As I wrote up the other lists, I thought this one would be difficult. Turns out, it's not. Turns out, I liked non-fiction more than fiction this decade. And it seems I liked fiction written before the aughts more than fiction written during the aughts. Still and all, the list:
Drop City, Boyle, TC, 2003 After reading George Eliot's Middlemarch, I needed something lightly entertaining. I knew from previous books I've ready by Boyle that he is capable of filling that bill. Drop City was a pleasant surprise, weaving together the story of a commune in California with a bush town in Alaska. Boyle skillfully depicts the familiar interplay of a close community, albeit with the overlay of perpetual drug use and free love. Two things were striking about how he handled the subject matter. First, he takes a sober view of the consequences of being high all the time and passing each other around for unrestricted physical intimacy. Plus, he doesn't hide the fact that "hippie chicks" were the unthanked engine that made the commune run. Society quickly devolves to a hunter-gatherer division regardless of the quest for enlightenment. Second, when crises befall the commune and its new neighbors in Alaska, the high quality people are sorted out from the rest pretty quickly. The best evidence for their high quality is the way they stop buying into the hippie norms. This was a story that I wanted to get back to when I wasn’t reading it.

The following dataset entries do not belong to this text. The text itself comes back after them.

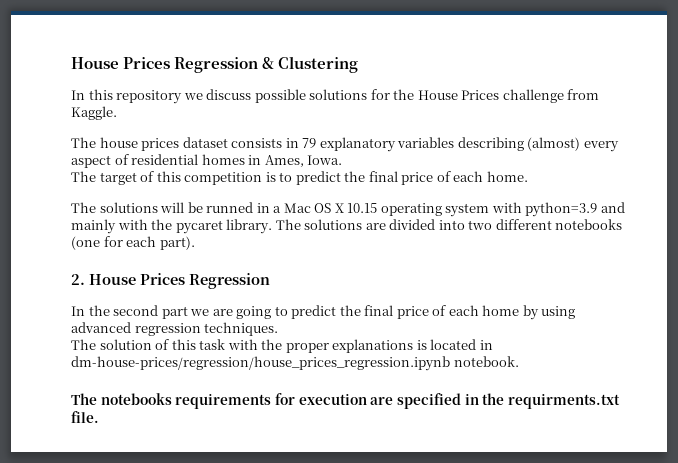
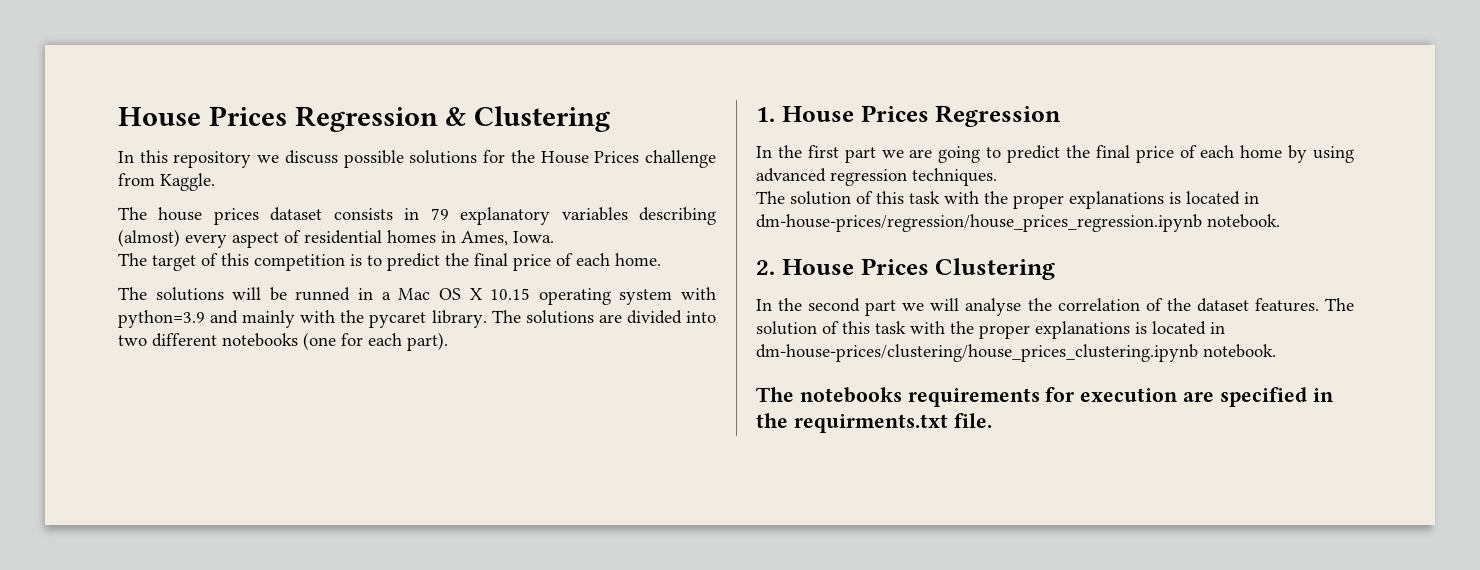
- 2. House Prices Regression
+ 1. House Prices Regression
- In the second part we are going to predict the final price of each home by using advanced regression techniques.
+ In the first part we are going to predict the final price of each home by using advanced regression techniques.
+ 2. House Prices Clustering
+ In the second part we will analyse the correlation of the dataset features. The solution of this task with the proper explanations is located in dm-house-prices/clustering/house_prices_clustering.ipynb notebook.

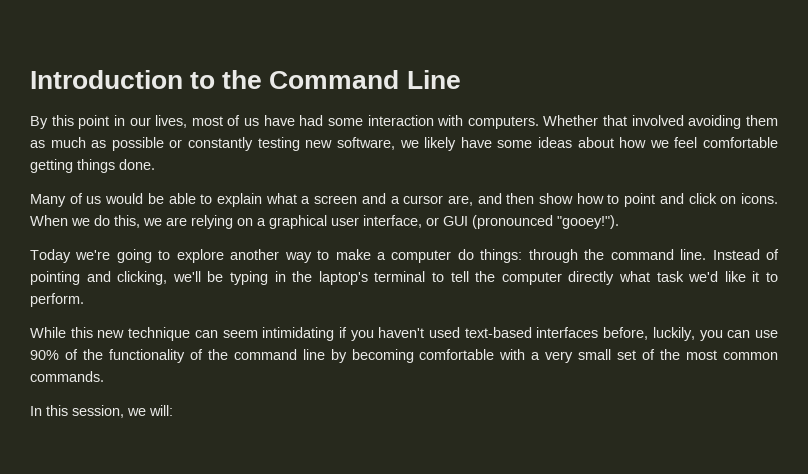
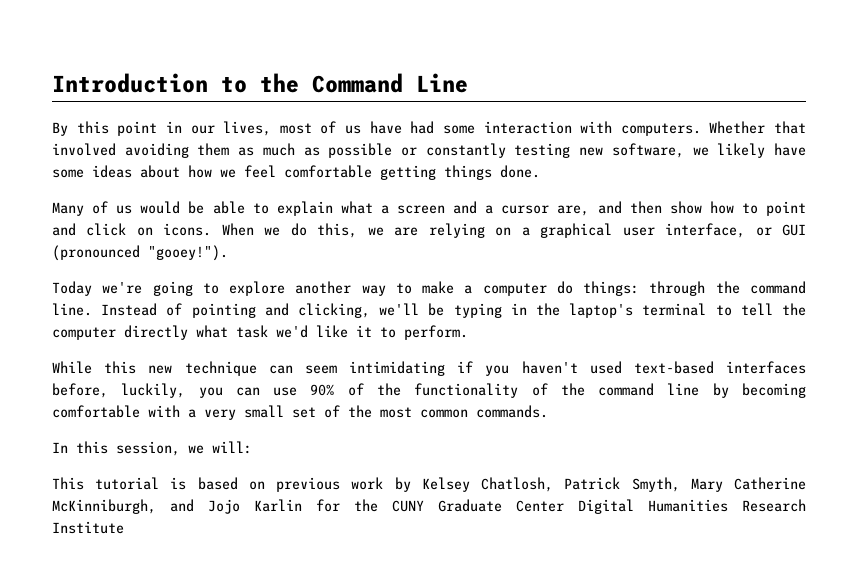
+ This tutorial is based on previous work by Kelsey Chatlosh, Patrick Smyth, Mary Catherine McKinniburgh, and Jojo Karlin for the CUNY Graduate Center Digital Humanities Research Institute

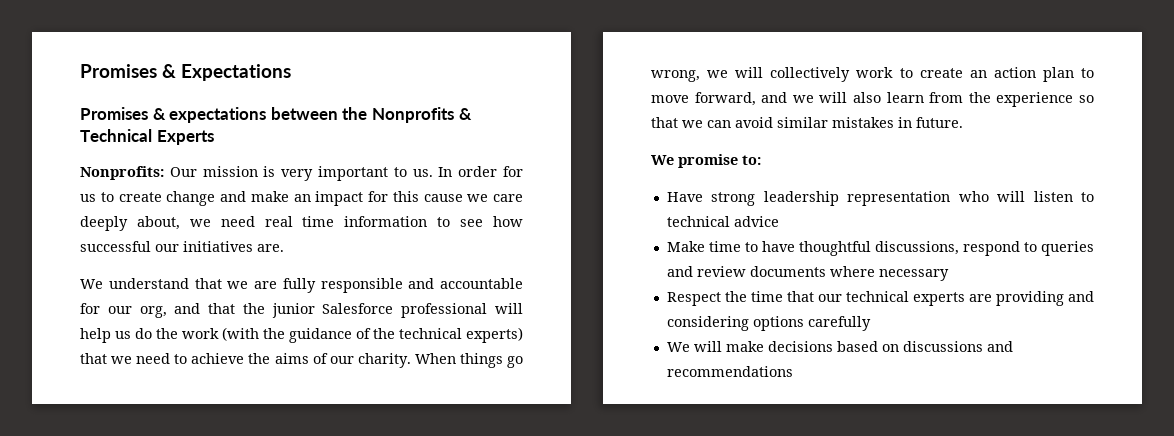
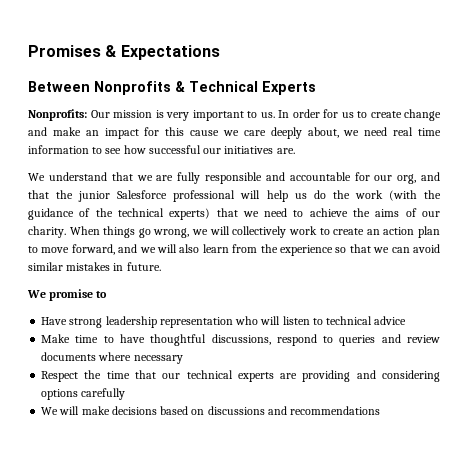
- Promises & expectations between the Nonprofits & Technical Experts
+ Between Nonprofits & Technical Experts
- We promise to:
+ We promise to

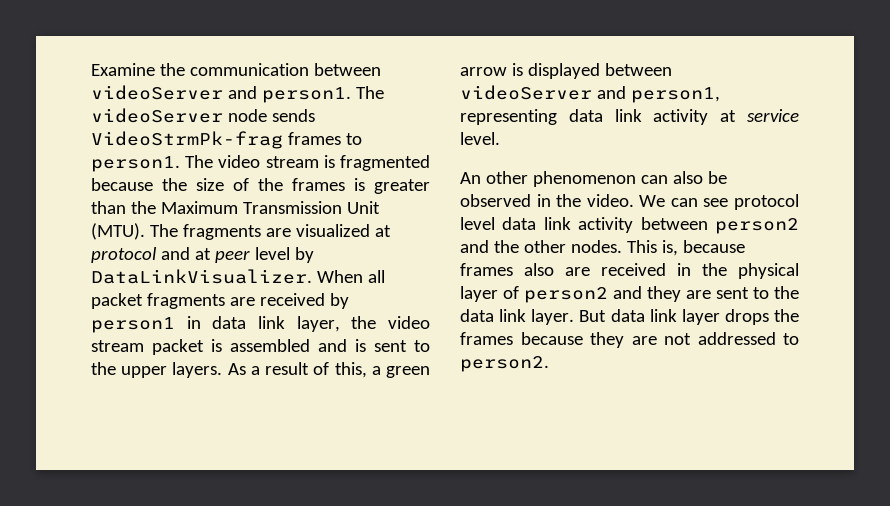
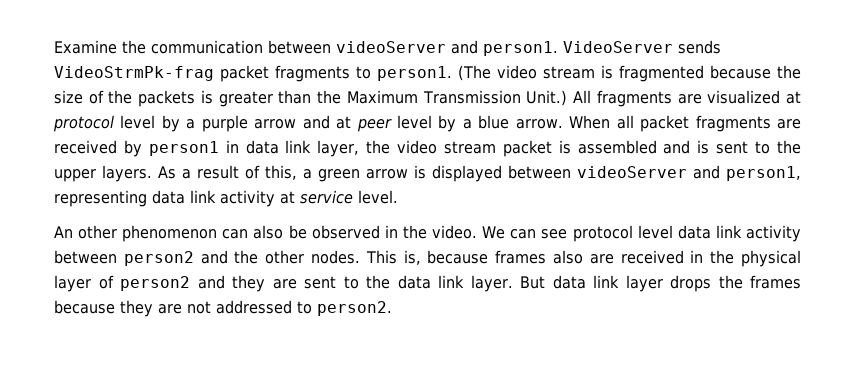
- The videoServer node sends VideoStrmPk-frag frames to person1.
+ VideoServer sends VideoStrmPk-frag packet fragments to person1.
- The video stream is fragmented because the size of the frames is greater than the Maximum Transmission Unit (MTU). The fragments are visualized at protocol and at peer level by DataLinkVisualizer.
+ (The video stream is fragmented because the size of the packets is greater than the Maximum Transmission Unit.) All fragments are visualized at protocol level by a purple arrow and at peer level by a blue arrow.

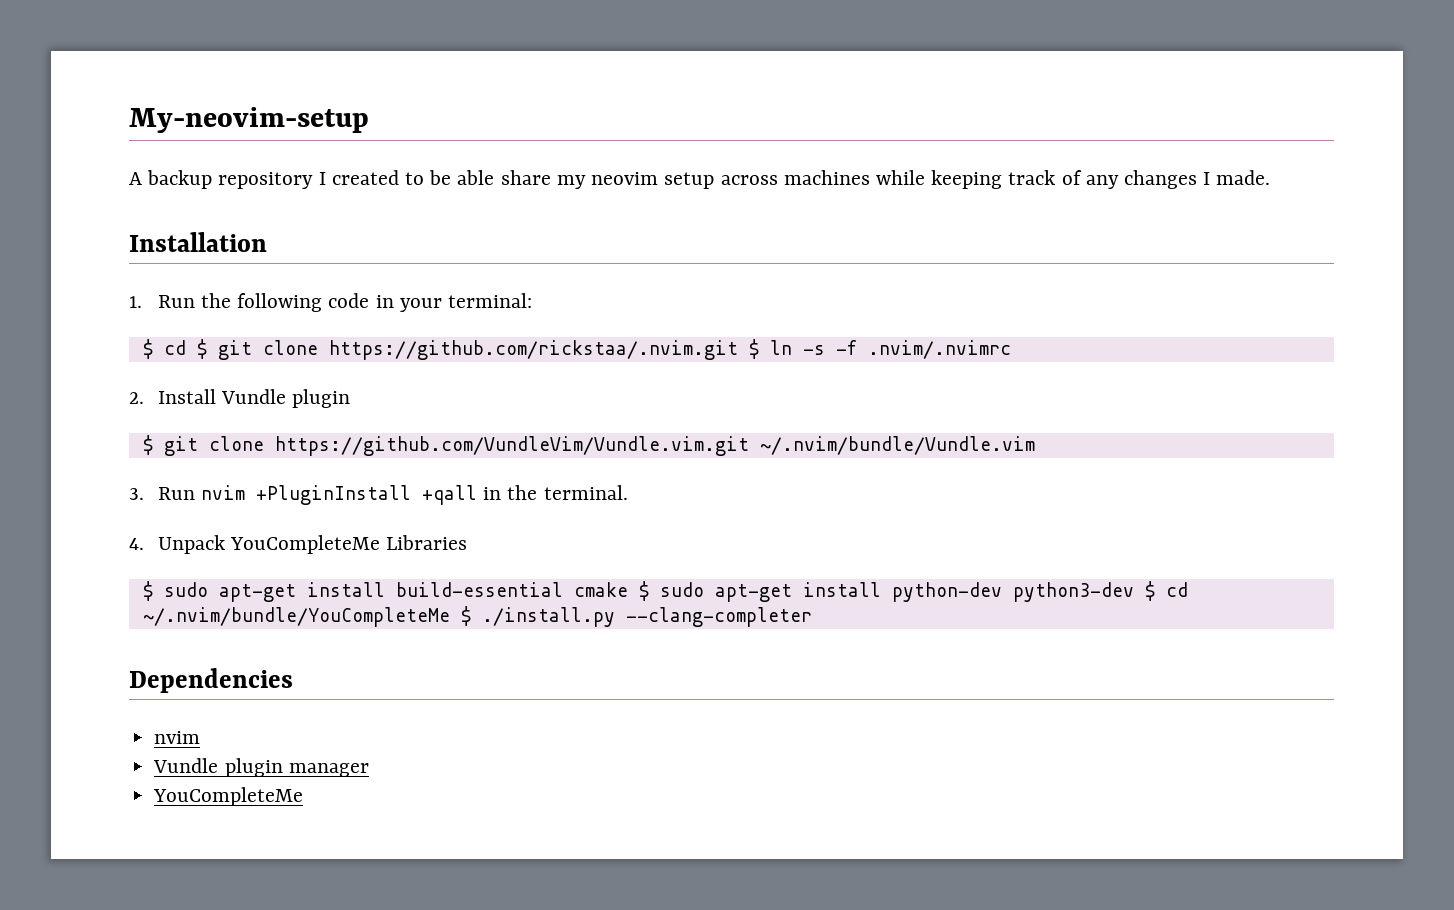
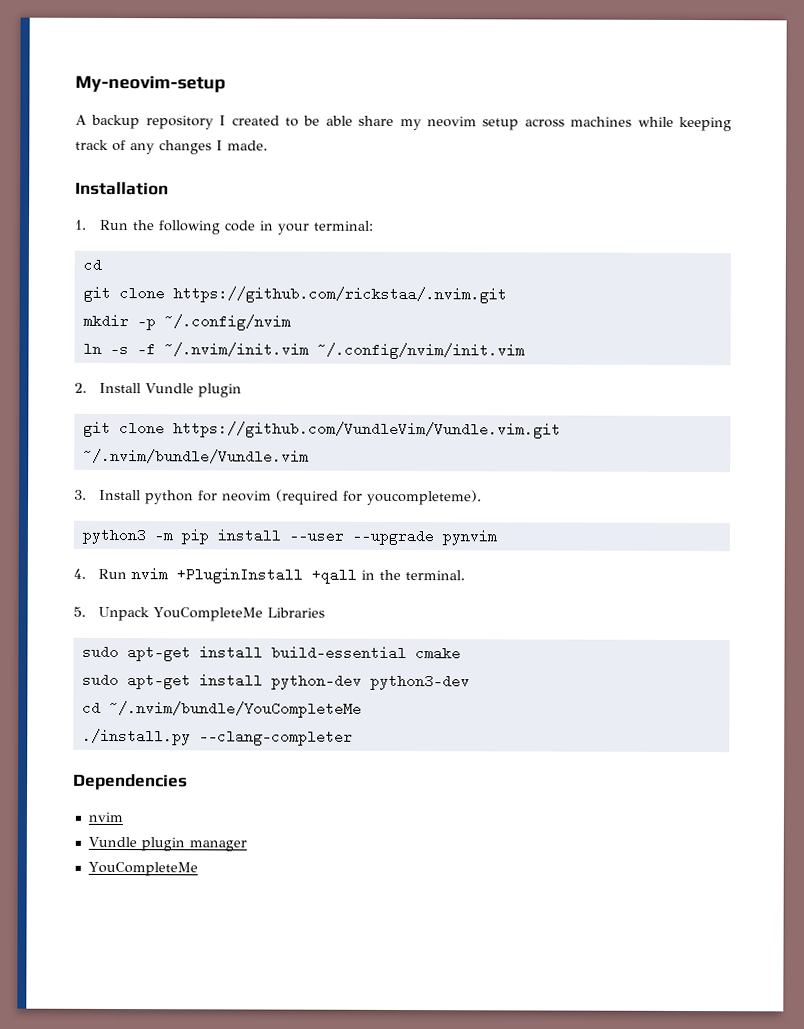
  1. Run the following code in your terminal:
- $ cd $ git clone https://github.com/rickstaa/.nvim.git $ ln -s -f .nvim/.nvimrc
+ cd
+ git clone https://github.com/rickstaa/.nvim.git
+ mkdir -p ~/.config/nvim
+ ln -s -f ~/.nvim/init.vim ~/.config/nvim/init.vim
- $ git clone https://github.com/VundleVim/Vundle.vim.git ~/.nvim/bundle/Vundle.vim
+ git clone https://github.com/VundleVim/Vundle.vim.git ~/.nvim/bundle/Vundle.vim
- 3. Run nvim +PluginInstall +qall in the terminal.
+ 3. Install python for neovim (required for youcompleteme).
+ python3 -m pip install --user --upgrade pynvim
+ 4. Run nvim +PluginInstall +qall in the terminal.
- 4. Unpack YouCompleteMe Libraries
+ 5. Unpack YouCompleteMe Libraries
- $ sudo apt-get install build-essential cmake $ sudo apt-get install python-dev python3-dev $ cd ~/.nvim/bundle/YouCompleteMe $ ./install.py --clang-completer
+ sudo apt-get install build-essential cmake
+ sudo apt-get install python-dev python3-dev
+ cd ~/.nvim/bundle/YouCompleteMe
+ ./install.py --clang-completer

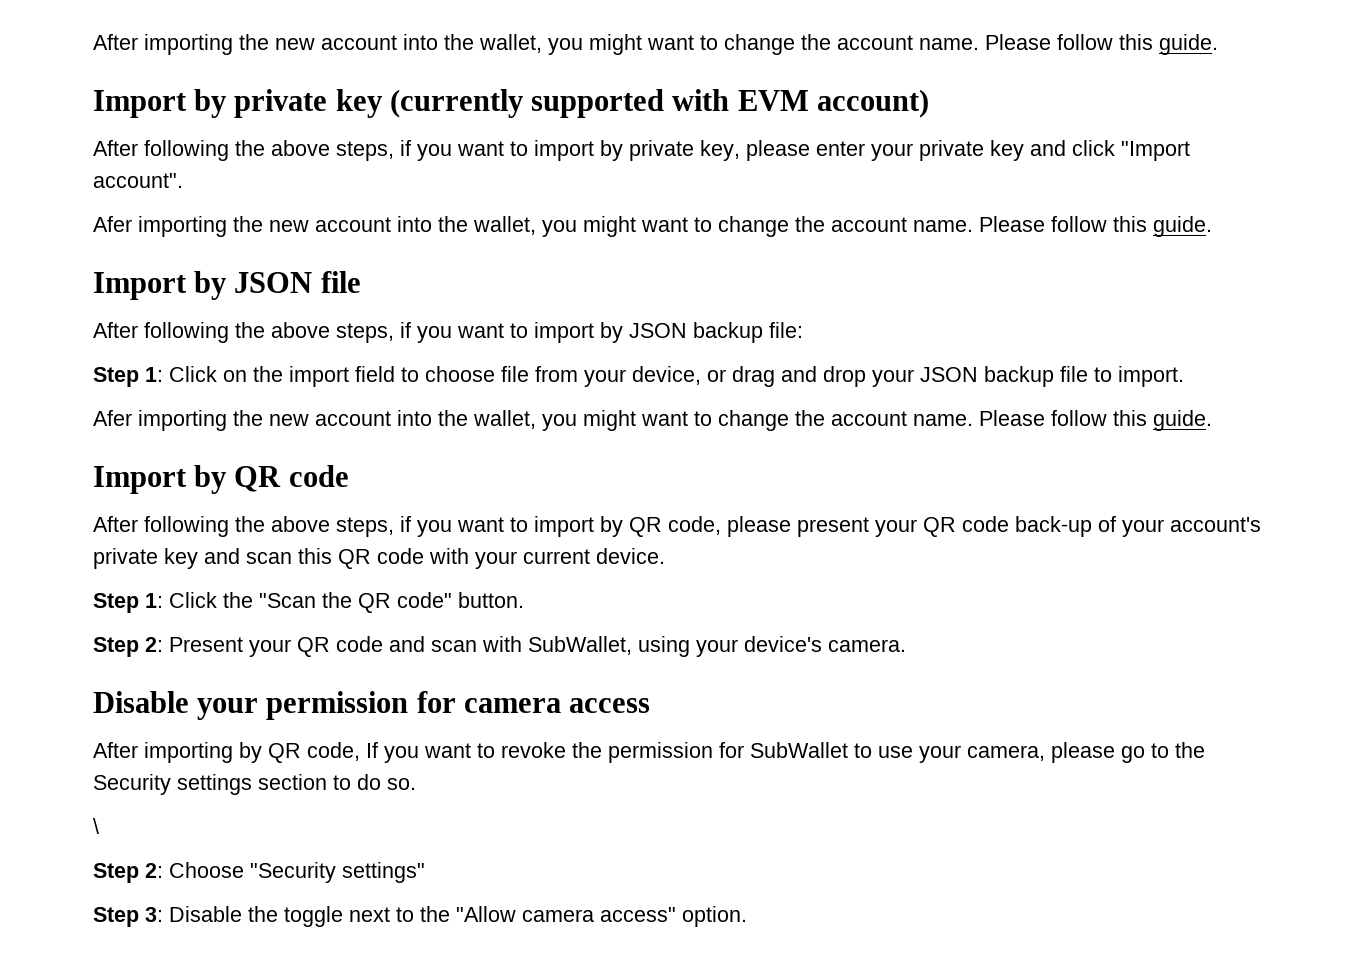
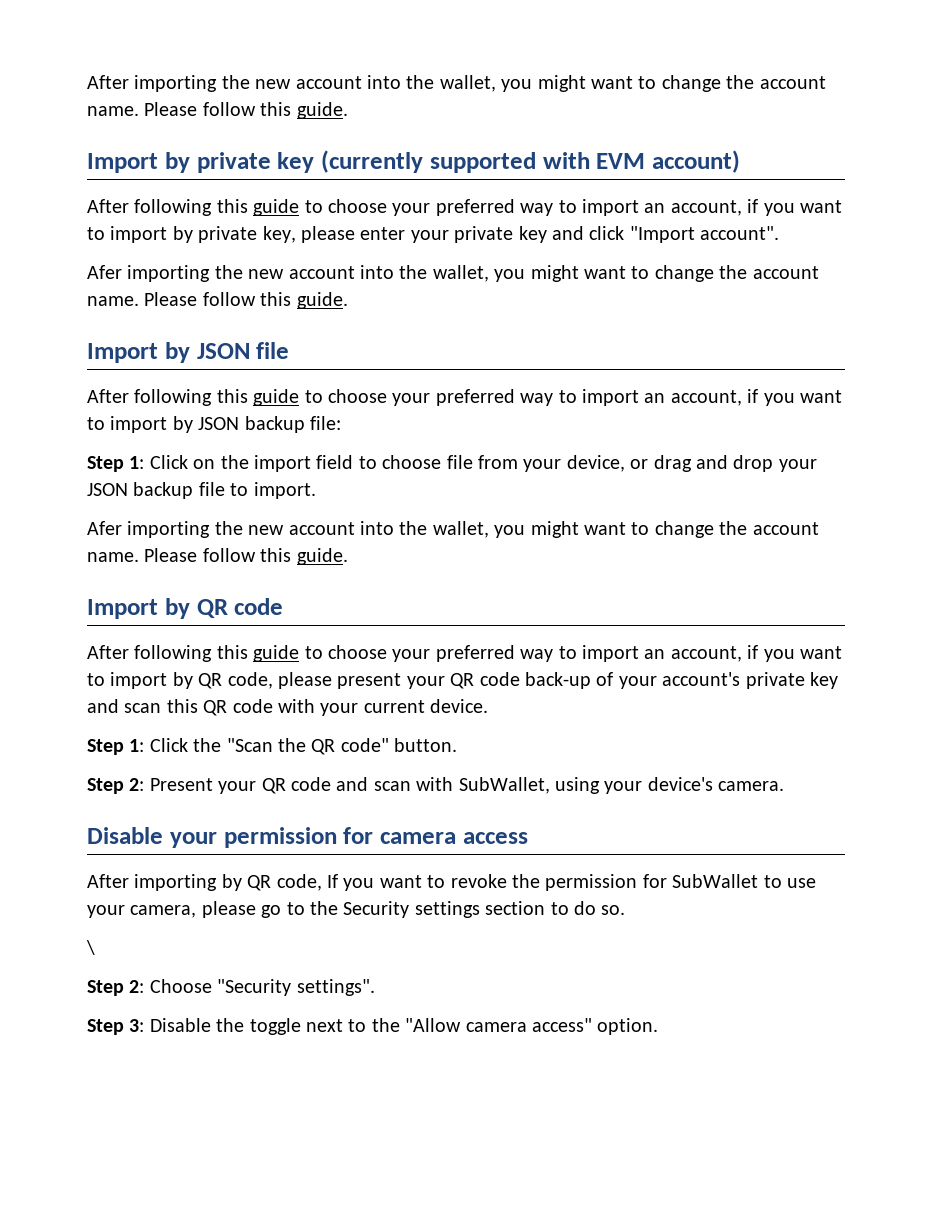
- After following the above steps, if you want to import by private key, please enter your private key and click "Import account".
+ After following this guide to choose your preferred way to import an account, if you want to import by private key, please enter your private key and click "Import account".
- After following the above steps, if you want to import by JSON backup file:
+ After following this guide to choose your preferred way to import an account, if you want to import by JSON backup file:
- After following the above steps, if you want to import by QR code, please present your QR code back-up of your account's private key and scan this QR code with your current device.
+ After following this guide to choose your preferred way to import an account, if you want to import by QR code, please present your QR code back-up of your account's private key and scan this QR code with your current device.
- Step 2: Choose "Security settings"
+ Step 2: Choose "Security settings".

The Pleasure of My Company, Martin, Steve (yes, that Steve Martin), 2003
I listened to this book on CD, read by Martin, in the car on a trip back from visiting my brother Drew in New York. It was a mixture of bad weather and construction all the way home, but I so enjoyed the trip because of this novel. The protagonist is neurotic to the point of crippling mental illness, which traps him in his apartment and his imagination. He constructs a life and an alternate reality based on what he sees out his front window in Santa Monica until he meets some people who explode his boundaries and reintroduce him to the wider world. The book offers both a sensitive and insightful portrayal of mental illness and moments that made me laugh out loud. I think that the fact that I experienced the book as read by the author enhanced the experience greatly over reading it off the printed page.
After This, McDermott, Alice, 2006
McDermott is such a gifted author that she can write a book like this that's not exactly about anything. Oh, there are characters - an Irish Catholic family on Long Island from the 30s to the 70s - but the plot is like angel food cake. You know you're reading it and that things are happening in the lives of the characters, but you couldn't say what the story is. This is especially provocative when the title seems to refer to some specific event. It really doesn't; there are many turning-point moments in the lives of different characters, but there is no one neutron bomb for the whole family. Even as I wrote this review, I realized that that may be the point. It's not after "this" big thing for all of them. It's what life is like for each of them after specific, individual things happen. One of McDermott's most deft techniques is to progress a single storyline months, years or decades ahead in the space of a paragraph, a sentence or even a phrase. The largest voids of time appear between chapters. Suddenly, a daughter is out of high school and on a semester abroad. Suddenly, an adult character has aged irretrievably. After This is a very enjoyable read, even if I can't say what it's about.
The Entitled, DeFord, Frank, 2007
This book was all over NPR in the summer of 2007, and being a baseball fan, NPR fan and Frank DeFord fan, I felt I must follow my trifecta. This is an engrossing novel for a baseball fan to read. I would not recommend it to the non-baseball fan. The jacket quotes from baseball insiders all endorse DeFord as getting the baseball life right. It certainly felt very authentic and "inside" to me as a reader. The plot - a star player caught in a scandal and his journeyman manager's response in the midst of what may be his only shot as a big league manager - is compelling. DeFord is skilled at spooling out narrative and character development in a way that gathers speed and interest as the story proceeds. If I have one complaint, it is that the climax and denouement happen very quickly - as though DeFord reached the page limit for which he was being paid and did not care to go further.
The Blue Star, Earley, Tony, 2008
An excellent follow-up to Jim the Boy, Tony's novel from 2000. My boss discovered Jim the Boy and was surprised to hear that I knew Tony when he lived in Pittsburgh; she didn't even know he had lived here. I'm sure many of his readers don't know that. We re-encounter Jim, his mother and his uncles about 8 years after the action in Jim the Boy. Jim, a high school senior at the brink of World War II, falls in love. Those three things - high school, the war and love - drive the story, which is a page-turner that this reader found wishing not to end. A marvelous novel; a quick read.